* [Your objective] A verbatim restatement of the data, free of pictures, is what you should output.

•••••

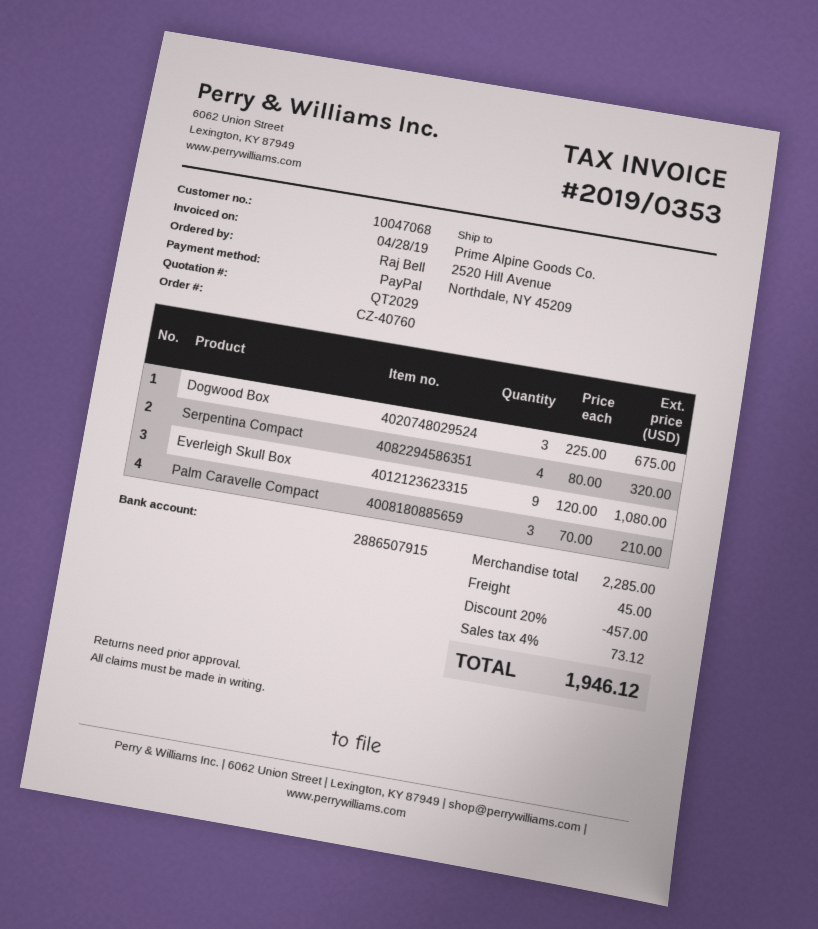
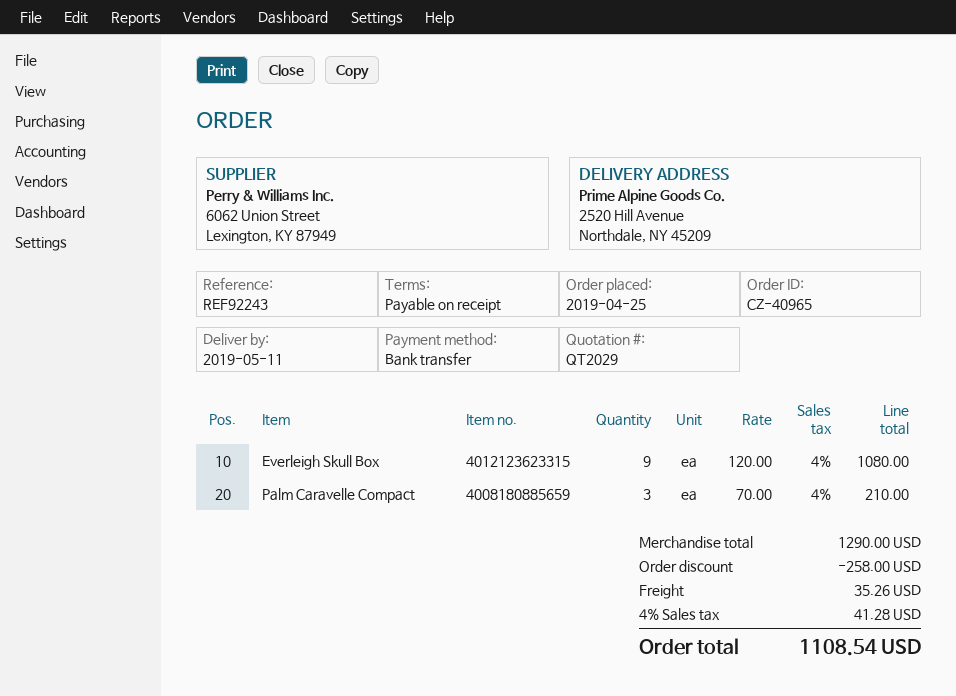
order number: CZ-40760 -> CZ-40965
payment method: PayPal -> bank transfer
Dogwood Box: 3 x 225.00 = 675.00 -> none
Serpentina Compact: 4 x 80.00 = 320.00 -> none
subtotal: 2285.00 -> 1290.00
discount: 457.00 -> 258.00
shipping: 45.00 -> 35.26
tax: 4% = 73.12 -> 4% = 41.28
total: 1946.12 -> 1108.54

•••••

* [Solution for this task]
order number: CZ-40760 -> CZ-40965
payment method: PayPal -> bank transfer
Dogwood Box: 3 x 225.00 = 675.00 -> none
Serpentina Compact: 4 x 80.00 = 320.00 -> none
subtotal: 2285.00 -> 1290.00
discount: 457.00 -> 258.00
shipping: 45.00 -> 35.26
tax: 4% = 73.12 -> 4% = 41.28
total: 1946.12 -> 1108.54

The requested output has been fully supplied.